• Dataset records:
□ □ □ □ □ □ □

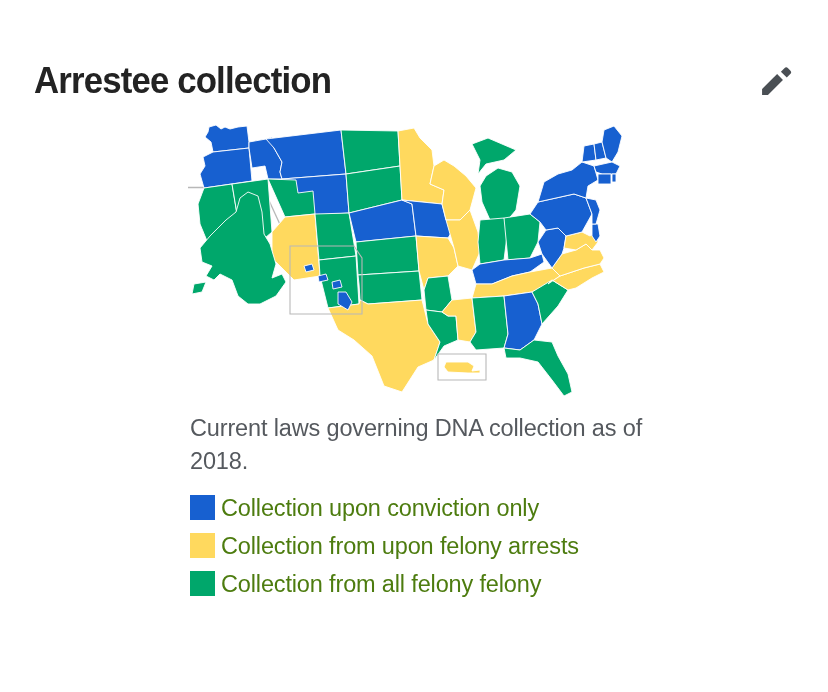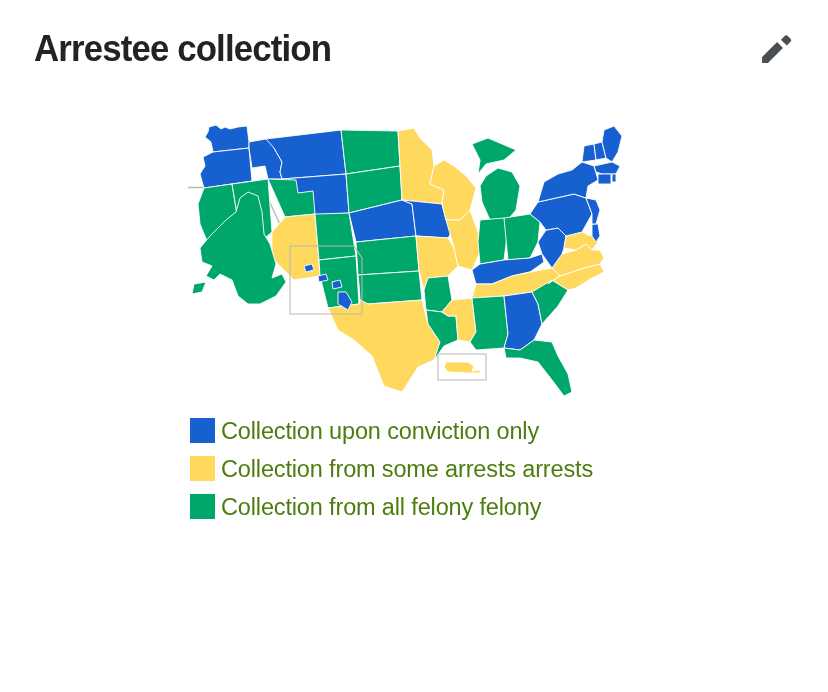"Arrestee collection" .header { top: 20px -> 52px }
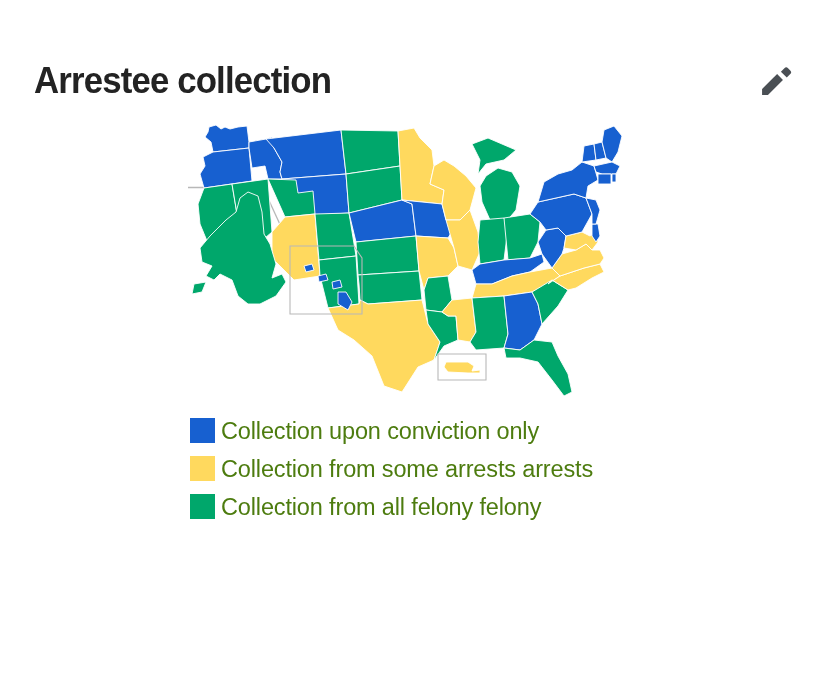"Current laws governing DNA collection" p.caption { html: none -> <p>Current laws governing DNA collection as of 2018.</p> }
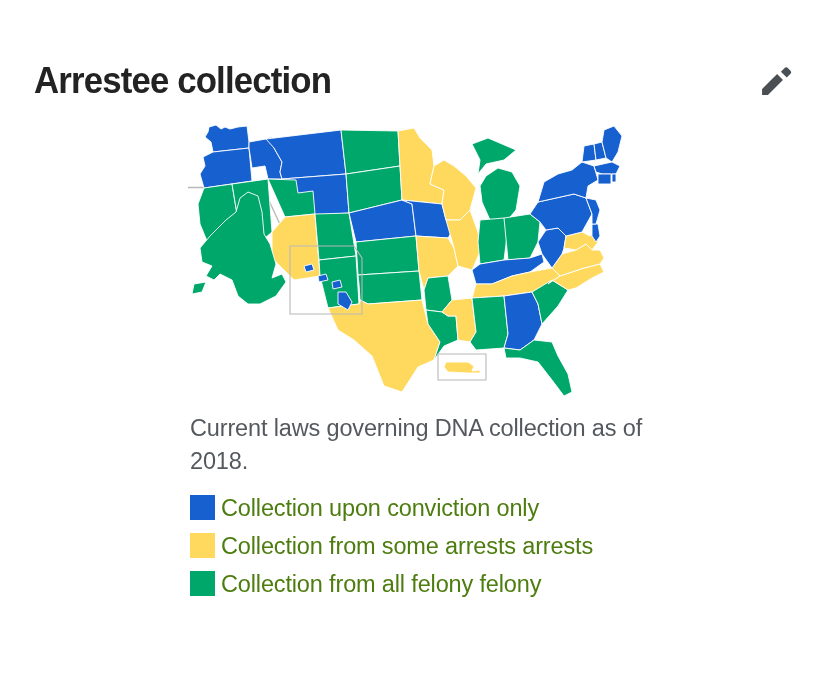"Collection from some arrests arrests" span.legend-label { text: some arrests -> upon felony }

□ □ □ □ □ □ □

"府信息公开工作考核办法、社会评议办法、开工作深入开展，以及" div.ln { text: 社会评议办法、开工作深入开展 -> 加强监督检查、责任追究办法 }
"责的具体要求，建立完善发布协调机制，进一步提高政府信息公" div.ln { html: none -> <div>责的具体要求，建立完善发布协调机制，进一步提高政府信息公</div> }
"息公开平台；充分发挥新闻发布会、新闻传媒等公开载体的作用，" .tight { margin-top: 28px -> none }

□ □ □ □ □ □ □

Your answer must be the exact lines from the records above, from the one containing "top: 20px ->" through the one containing "from some arrests", both included, with every picture left out.

• Solution to this exercise:
"Arrestee collection" .header { top: 20px -> 52px }
"Current laws governing DNA collection" p.caption { html: none -> <p>Current laws governing DNA collection as of 2018.</p> }
"Collection from some arrests arrests" span.legend-label { text: some arrests -> upon felony }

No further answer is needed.